Supplied data:
───

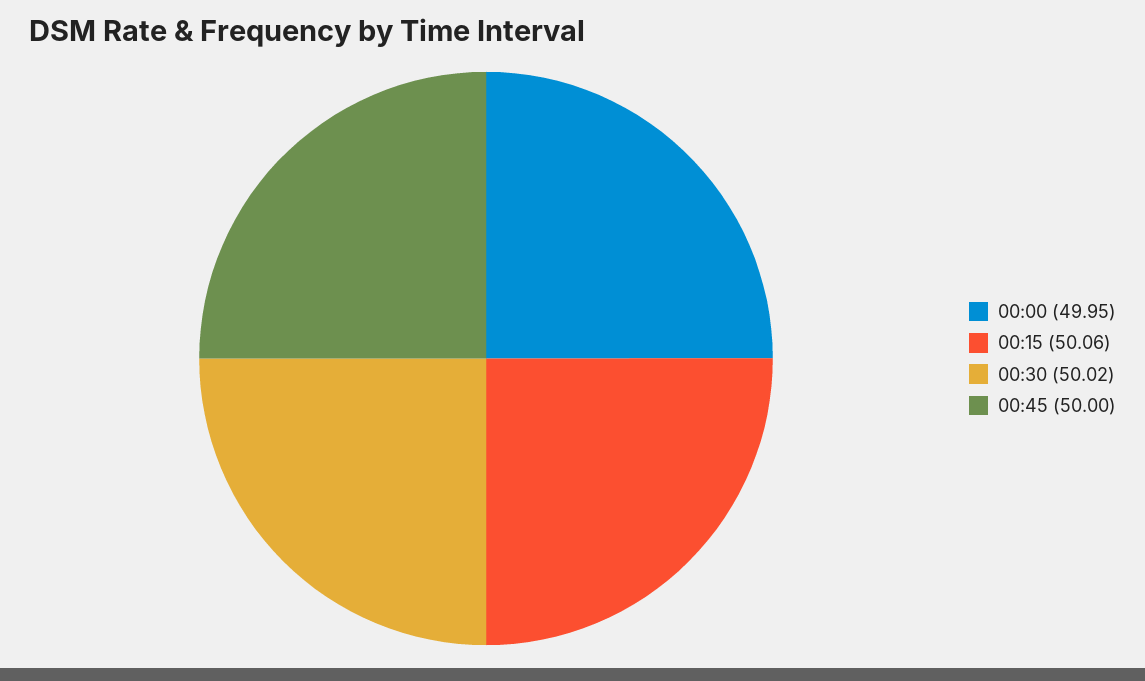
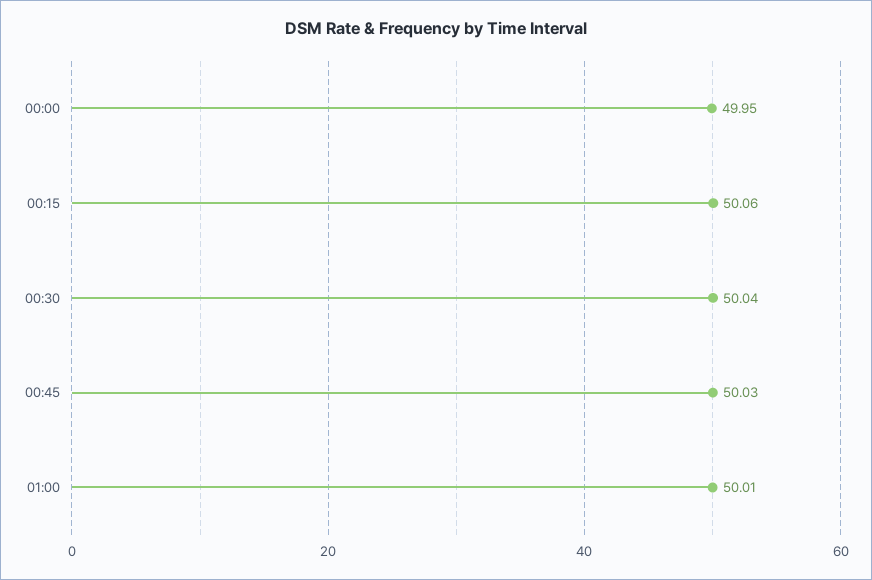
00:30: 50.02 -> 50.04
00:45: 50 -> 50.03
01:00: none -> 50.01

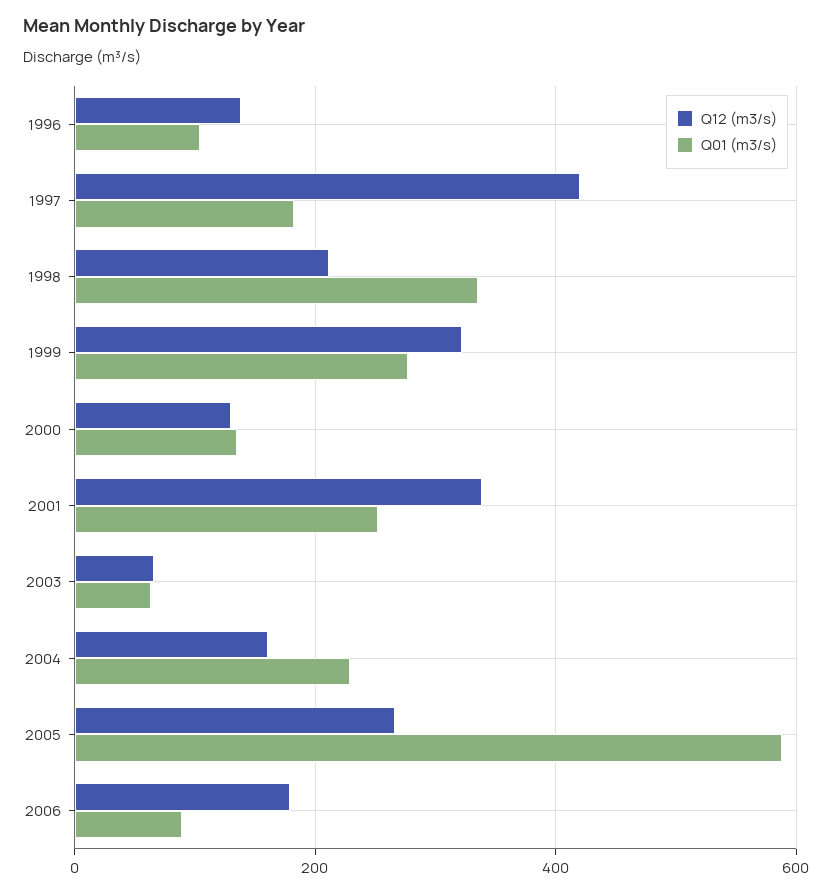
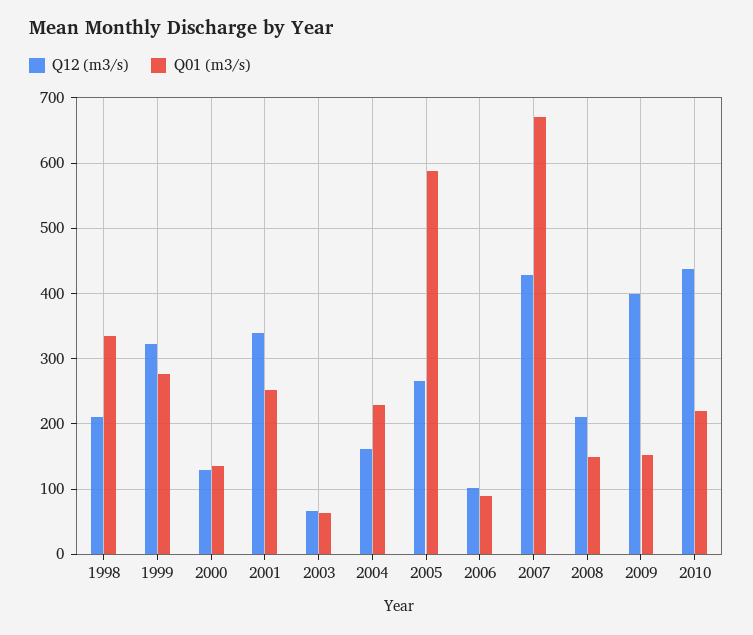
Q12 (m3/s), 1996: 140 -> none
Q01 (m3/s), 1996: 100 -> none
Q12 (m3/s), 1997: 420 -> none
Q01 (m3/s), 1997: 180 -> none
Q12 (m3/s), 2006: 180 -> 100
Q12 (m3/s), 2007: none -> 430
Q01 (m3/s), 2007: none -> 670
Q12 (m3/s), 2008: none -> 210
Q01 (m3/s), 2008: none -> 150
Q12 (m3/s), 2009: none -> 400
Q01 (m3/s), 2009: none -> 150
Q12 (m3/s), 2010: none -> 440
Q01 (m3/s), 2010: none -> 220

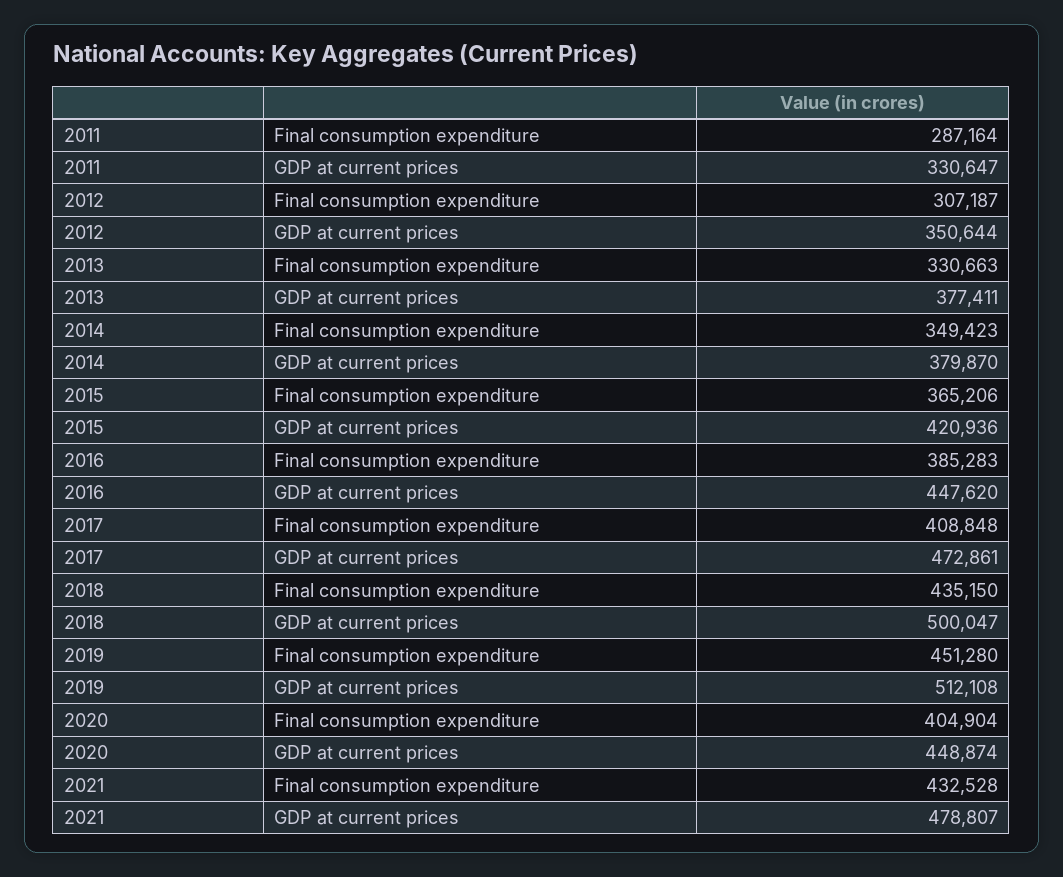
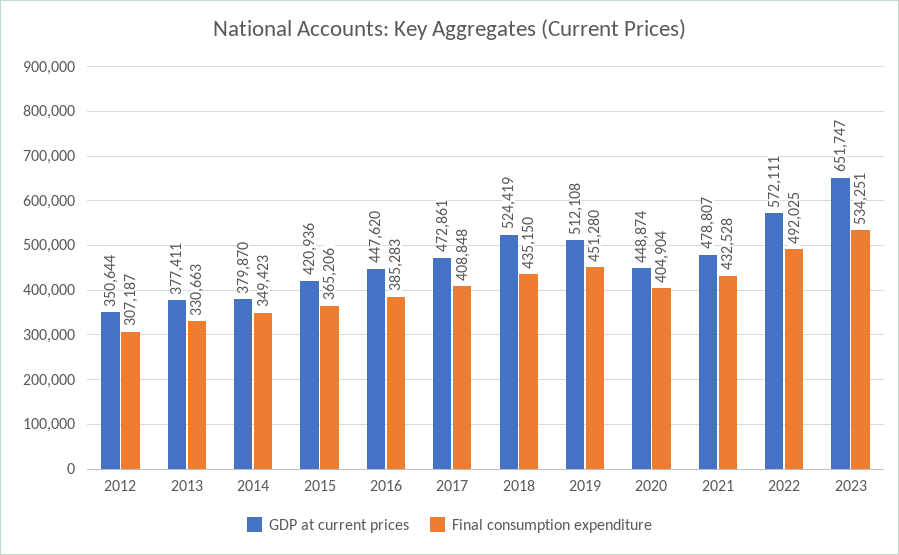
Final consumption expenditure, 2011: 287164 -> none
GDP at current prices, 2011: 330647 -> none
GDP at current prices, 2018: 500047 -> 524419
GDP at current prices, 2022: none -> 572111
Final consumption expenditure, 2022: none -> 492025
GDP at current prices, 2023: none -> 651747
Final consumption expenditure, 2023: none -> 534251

───

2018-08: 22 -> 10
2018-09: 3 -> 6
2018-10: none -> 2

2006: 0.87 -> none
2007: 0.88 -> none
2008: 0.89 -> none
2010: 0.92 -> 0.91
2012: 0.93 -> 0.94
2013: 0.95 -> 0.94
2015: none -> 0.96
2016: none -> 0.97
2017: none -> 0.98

───

Problem to solve: Lines with the word "prices": copy each one from the data above.

Expected answer:
GDP at current prices, 2011: 330647 -> none
GDP at current prices, 2018: 500047 -> 524419
GDP at current prices, 2022: none -> 572111
GDP at current prices, 2023: none -> 651747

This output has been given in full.